Dark beers get their color from malt, germinated grains that resemble bean sprouts one finds in a salad. The malt is cooked before it’s added to the brewing process. For lighter beers, care is taken to avoid carbonization that will add pigment to the finished product. For darker beers, the idea is to toast the malt so that a dark color — and more importantly a deep, dark flavor — is the final result.

There are three principle types of beers — lager, lambic, and ale — and one can’t always tell which is which by looking at it. One can’t always tell by taste either, although maybe the English Michael Jackson and other experts at that level are able to.

Lager

With few exceptions, when a beer is brewed so that all the gross vomity-looking yeast that gets thrown away sinks to the bottom, that’s a lager. Of the three principle types of beer, lager is the youngest. Developed in Austria and Bavaria in the mid 1800s, it soon became the lifeblood of the whole German beer culture of gigantic steins and the Reinheitsgebot laws that had already been laid down centuries before.

Pilsner is one of the first distinct types of lagers developed; Heineken is an example of it, as is the Chinese beer Tsingtao. Bock, a sometimes-dark lager that has managed to grow testes, is still another. So are the “American-style lagers” I previously compared to diluted urine. In fact, lager is the most popular beer in the world.

To my own pallet, Asian lagers such as Singha (Thailand), Kirin, Suntory (both from Japan) and Tsingtao taste better (i.e. less bad) than other non-Bock lagers. I have no explanation for that nor expectation that your own taste buds will agree; try them yourself.

Lambic

Another type of beer is lambic. Except for a very few adventurous microbrewers elsewhere, lambic is a peculiar creation that only comes from certain regions in Belgium.

Rather than relying upon added yeast, lambic is a result of the untamed yeast molds and bacteria that are already found on the barley and wheat used to make it. It has a fruity taste reminiscent of wine or hard cider, and many lambics are so loaded with raspberries or other fruits that they fall into the category of “Belgian fruit beers.”

When I first staggered out of a drinkery in Brussels full of this tasty sweet but un-beer-like stuff, I thought all Belgian fruit beers were lambics. Only recently I learned plenty of Belgian fruit beers are actually ales, the type of beer most germane to discussion of Guinness and its swarthy kin.

Ale

Remember that putridness that sinks to the bottom when lager is brewed? When brewing ale, that yucky gunk floats at the top. Premium beers associated with Trappist monks in Belgium, such as the Chimay brands, are ales. So are barley wines, potent potables that substitute grains for grapes. Bitters are a pale ale overloaded with hops, while other ales, such as the various brands of “India Pale Ale” very popular with hobby brewers, aren’t hella different from certain lagers.

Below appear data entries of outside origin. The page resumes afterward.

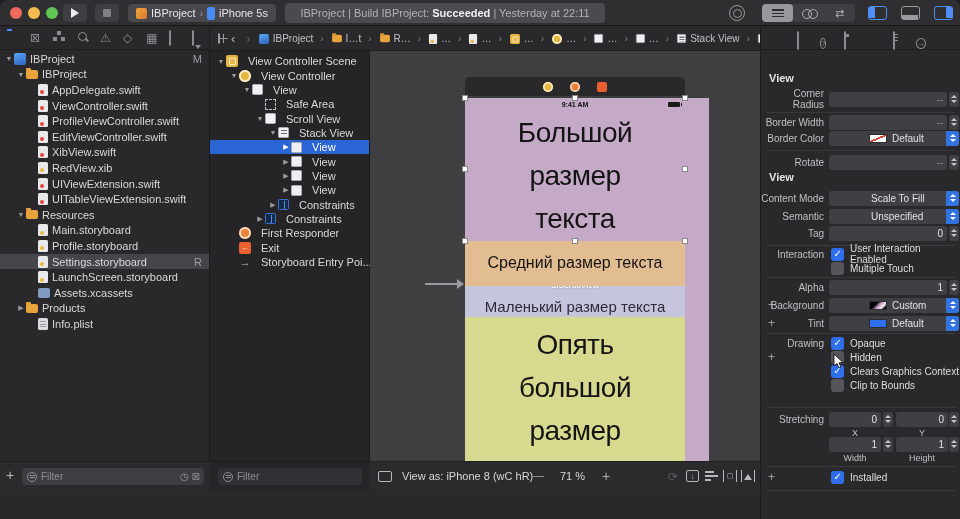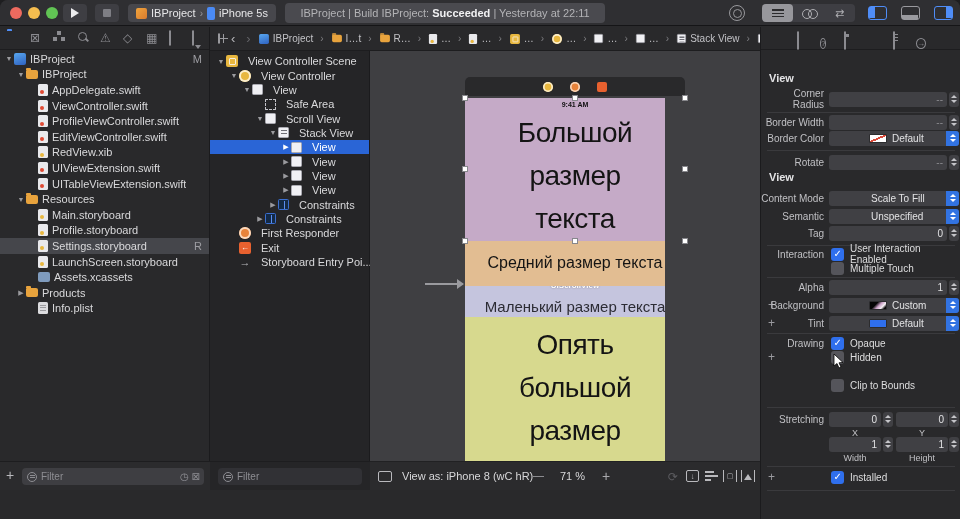"Большой размер текста" .phone { width: 200px -> 244px }
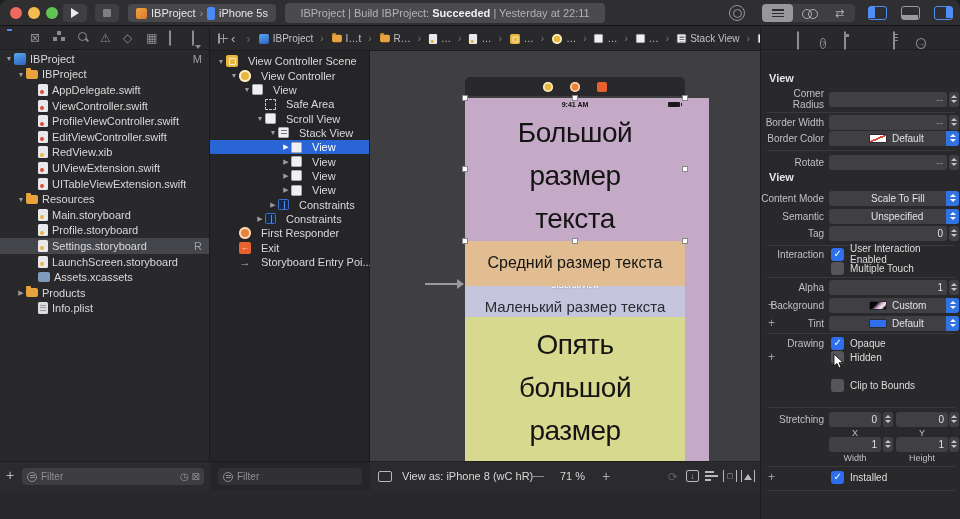"XibView.swift" div.trow { html: none -> <div> <span></span> <span></span> <span>XibView.swift</span> </div> }
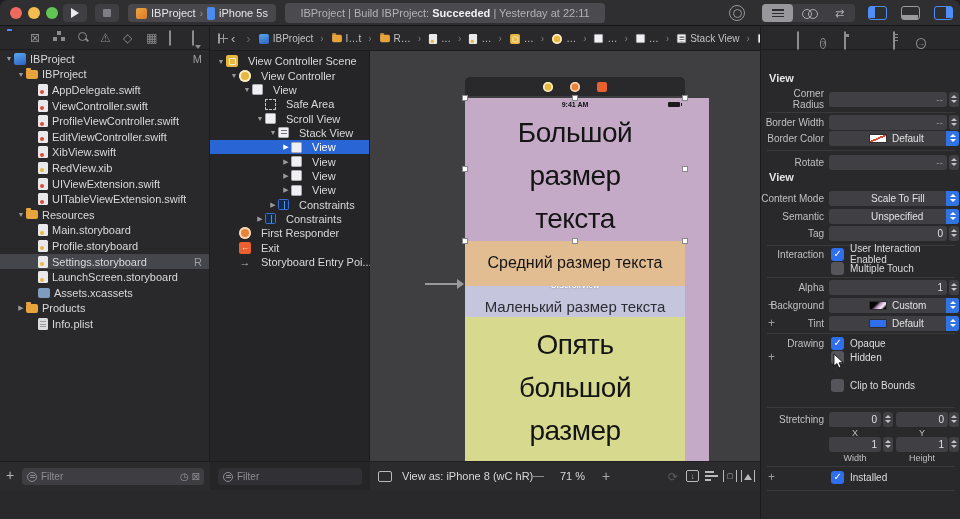"Clears Graphics Context" div.irow { html: none -> <div> <span></span> <span>Clears Graphics Context</span> </div> }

Ales, compared to lagers, more often have a dark color and flavor. Bass Ale is a darn good beer, and Smithwick’s (a similar beverage from Ireland) is even better. Newcastle Brown Ale is tasty, but none of these dark ales compares to Samuel Smith’s Nut Brown Ale — divine nectar I tend to think is overpriced until it hits my tongue and reminds me otherwise.

Porter

Even though I’m beer savvy, I can’t taste the line where dark ales end and porters begin, and I suspect any division imposed between them is arbitrary. What is definitely true is that many or most of the darkest, malty-est, most flava-ful ales are classified as porters, the story of which will bring us back to Dublin via London.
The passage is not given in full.